The Campaign Spot

‘Bridgemageddon,’ and the Lost Art of Taking Our Time

The first Morning Jolt of the week spotlights another big roundup of bad news for the Obamacare rollout and its new enrollees — the kind of news Obamacare fans would prefer to ignore — and then this note about the media’s sudden obsession with BRIDGEMAGEDDON, and what it says about our politics . . . 

The Lost Art of Taking Our Time

So why did the national press decide that BRIDGEMAGEDDON will dominate several news cycles? How much time will we spend discussing toll routes and foul-mouthed e-mails this week, compared to, say, Afghanistan, or long-term unemployment?

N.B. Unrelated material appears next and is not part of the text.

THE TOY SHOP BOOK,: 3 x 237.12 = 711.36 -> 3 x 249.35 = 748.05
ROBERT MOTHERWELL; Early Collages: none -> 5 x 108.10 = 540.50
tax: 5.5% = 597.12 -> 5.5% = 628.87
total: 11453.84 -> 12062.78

Christie is getting covered like he’s a presidential candidate because the national press has decided he is a presidential candidate, even though any official announcement from Christie is probably a year away. Big, national, horse-race coverage is now a staple of journalism large and small, and the beast commands you to feed it. Those hours of cable news aren’t going to fill themselves.

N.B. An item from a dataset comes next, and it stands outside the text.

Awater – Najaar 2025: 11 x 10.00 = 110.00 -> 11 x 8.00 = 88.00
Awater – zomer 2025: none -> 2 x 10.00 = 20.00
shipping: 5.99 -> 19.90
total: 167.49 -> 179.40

(Reader: “Hey, am I reading a complaint about horse-race coverage from the guy who writes ‘The Campaign Spot’?” Well, yeah, but the point of my blog — on its better days, at least — is that there’s always somebody running for something — governor, Senate, House races, special elections as lawmakers die in office or resign, etc. Campaign Spot doesn’t cover everything, but I hope it manages to provide decent coverage beyond the presidential cycles. Besides, by the time somebody’s running for president, they’ve been covered and profiled to death. On good days, this results in profiles of Marco Rubio back in August 2009, concluding “the smart money might be on Rubio” in a primary against Crist.)

James Poulos packs a lot of wisdom into just a few paragraphs, noting that the relentless pace of coverage is eating away at a once-natural process of leaders building confidence and winning trust:

This isn’t about “conservatism” versus “liberalism.” It’s about the moderate tempo at which our institutions of governance need to move in order not to malfunction. As Greg Weiner explains in the overlooked study Madison’s Metronome, our constitutional architecture is premised on the moral axiom that impulsive impatience breeds misrule. Rather than the anti-majoritarian fetish it is often mistaken for, “temporal republicanism,” as Weiner calls it, simply intends to slow the pace of democratic decision-making to more deliberate — get it? — speeds.

Sadly today we hate that idea. Hate it. Everything else moves at the speed of light, why not politics? Because racism! Or classism, or old boy networks, or fat cats, or the corrupting influence of money on politics — anything answer will do, including correct answers, so long as they elbow out the one scandalous truth: a democracy conducted at light speed will twist our judgments and disfigure our justice. It will give us a government of weapons that kill instantly anywhere, computers that know everything everywhere, and money that can be printed at whim in any quantity . . . 

Why do we suffer such a lack of confidence in our private and public-sector elites? In our big State and our big Market? “For a reason of biblical simplicity,” writes philosopher and urbanist Paul Virilio, “confidence can never be instantaneous. It must be built, earned, over time. Instant confidence, like instant faith, doesn’t work.”

It’s early. We don’t know what the world is going to look like in January 2016, when Iowa holds its caucuses, much less January 2017, when the next president will take office.

The real mission for the next American president may be to persuade us that we can be Americans again. Not this easily distracted, cynical, tuned-out, Balkanizing mob that hobbles along with an economy that hits 3 percent growth at the best of times, is growing acclimated to slogging along in a waist-deep bureaucratic morass, and endures a public discourse that alternates among the nasty, inane, and petty, punctuated by perpetual cycles of offensiveness and grievances of the offended. We deserve better than a government that falters and flails in the face of drug cartels and gang violence but that can come down like a ton of bricks on big sodas and incandescent light bulbs. The history of this nation was driven by those who overcame the siren call of acquiescence, the anti-rallying cry of, “What’s the use?”

Humans are hope-fueled creatures. Anybody who gets up out of bed with a spring in his step does so because he’s got some hope that the next day might be better than the last. Obama’s 2008 campaign tapped into this with remarkable power (and an enthusiastically helpful press). But then again, so did the Tea Party, in its own way. Entrepreneurs, pro athletes — everybody starts by “envisioning a compelling future,” as Tony Robbins, Oprah, and all the lifestyle coaches put it. Hell, even jihadists think that someday they’re going to reinstate the Caliphate and everybody on the planet will think the way they do or be dead.

The Left probably has an advantage here, as their core philosophy is “yes, we can” build utopia, and our core philosophy is, “no, you can’t, and you’ll do a lot of damage trying.”